Ask HN: How microservices works? - CCing
Stupid question: how exactly works microservices ? how they comunicate between different apps&#x2F;languages ? they use rest api or is better use something like zeromq&#x2F;rabbitmq ?<p>Sorry to post this here, but honestly I often hear about microservices but I don&#x27;t really understand what they are.<p>Any good link&#x2F;book&#x2F;slide is welcome.<p>PS: I will appreciate some examples in real world by big companies(example: how they do in airbnb&#x2F;uber&#x2F;whatever ?)
======
imauld
Very good read that gives a pretty high level description of services:

[https://www.amazon.com/Building-Microservices-Designing-
Fine...](https://www.amazon.com/Building-Microservices-Designing-Fine-Grained-
Systems/dp/1491950358/ref=sr_1_1?ie=UTF8&qid=1488268723&sr=8-1&keywords=building+microservices)

------
brudgers
There are two related questions:

1\. What is a micro-service?

2\. How is a micro-service architecture implemented?
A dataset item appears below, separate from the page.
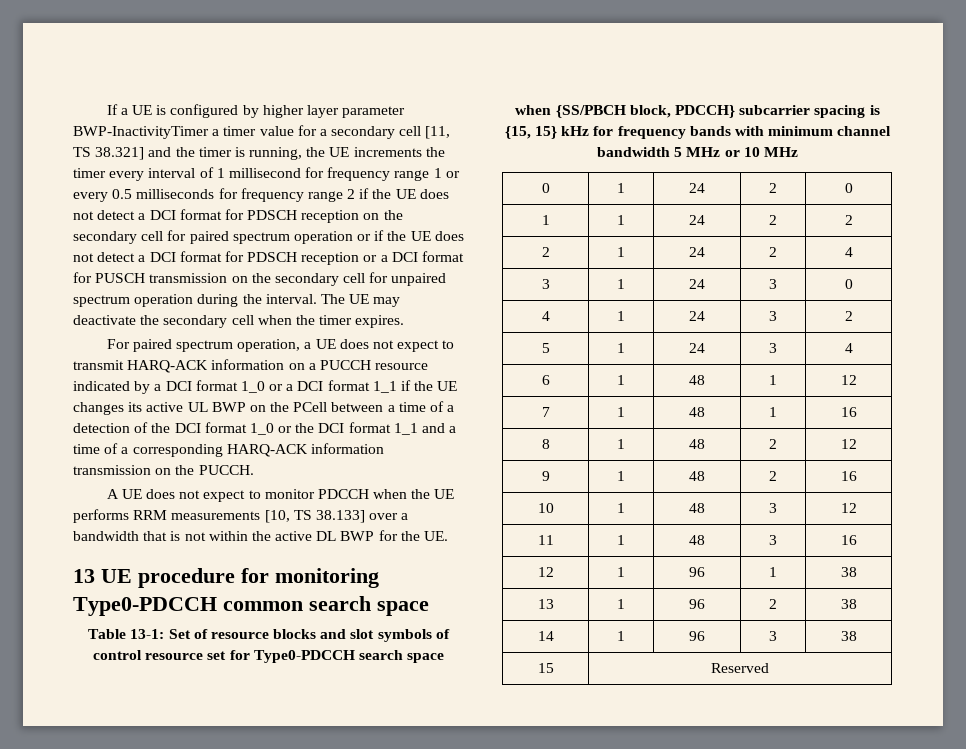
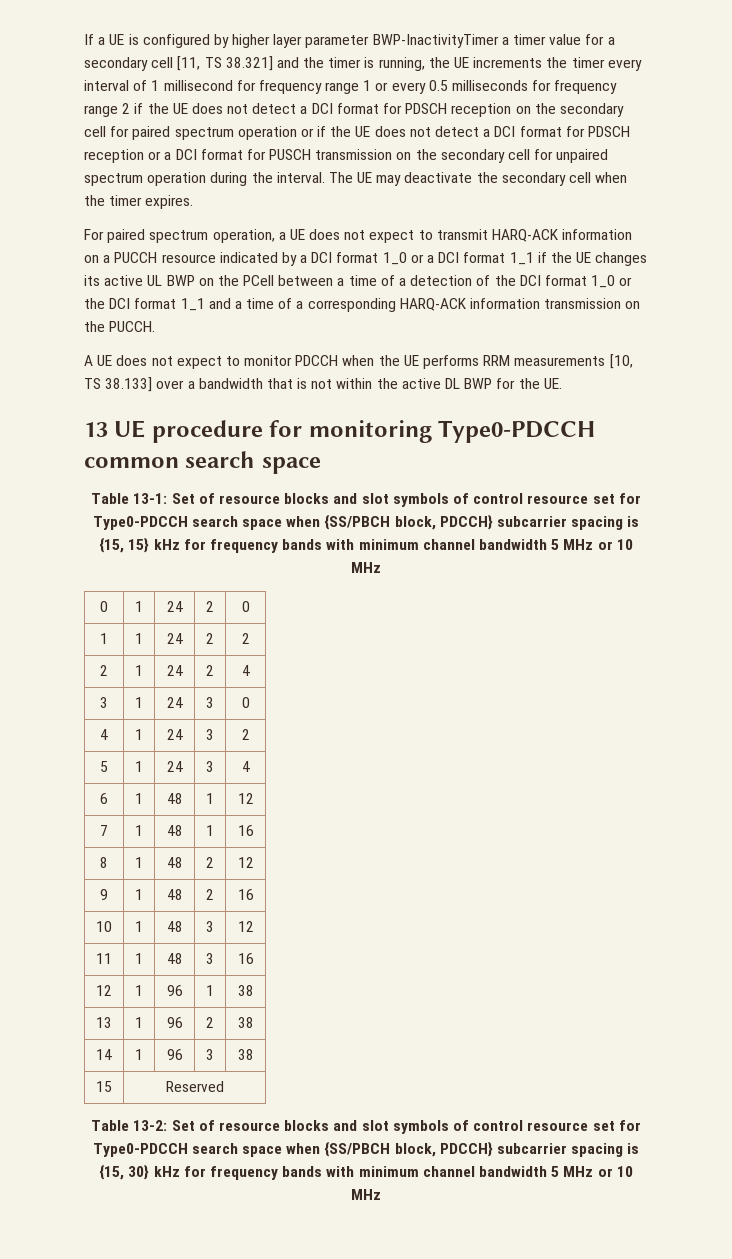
+ Table 13-2: Set of resource blocks and slot symbols of control resource set for Type0-PDCCH search space when {SS/PBCH block, PDCCH} subcarrier spacing is {15, 30} kHz for frequency bands with minimum channel bandwidth 5 MHz or 10 MHz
The first is subject to some debate, and it's not a debate I'm particularly
interested in so I'll leave it as an exercise.

Micro-service architectures are generally implemented in two ways: push and
pull. A collection of REST API's will tend to produce a push architecture of
explicit requests and responses. A log to which all requests and responses are
written with each individual service responsible for finding applicable
messages is a way of implementing a pull architecture. Queues can play a role
in either but are at an implementation detail at a lower level of abstraction.

Chat bots [1] can be seen as an example of a pull architecture with a log.
Bots scan the continuous stream of messages and ignore what does not apply and
act upon what does apply, typically they return results to the message stream.
A chat bot might have a queue to manage requests and responses (input/output)
or not, but that's an implementation detail not a high level architectural one
at the level of a chat system.

A chat system will tend to grow by adding more bots rather than expanding
existing bots and each bot will tend to have little or no knowledge of other
bots. Each bot will be independent: one will run Jenkins another will make
coffee.

The big point is that services are a way of organizing a system architecture
and micro-services are one granularity at which the system may be decomposed.
It's probably arguable that what constitutes a micro-service versus a service
is relative to the size of the overall system. In practice, what is and isn't
a micro-service has some correlation to the practicality of delegating
responsibility to a team <= two pizzas.

YMMV.

[1]: A chat bot might be an example of something that is small enough to be
'micro'\-- or deci, nano, atto, yocto etc. -- (or not).

------
rgovind
Lets say you have an ecommerce firm. When a user is browsing an
item(diapers?), at a mimimum he/she expects to see images, description,
reviews, cost, tax, delivery dates, promotions, related items. In addition to
what you see on frontend, in the backend, there may be jobs run for analytics,
revenue reconciliation, warehouse management optimization, carrier management,
fraud checks, item data setup and a host of other activities. Each of these
tasks has its own complex business logic and typically has its own team. Each
team runs a service, possibly in the form of a REST API call. You can call
them microservices.

------
dozzie
> how [microservices] comunicate between different apps/languages ? they use
> rest api or is better use something like zeromq/rabbitmq ?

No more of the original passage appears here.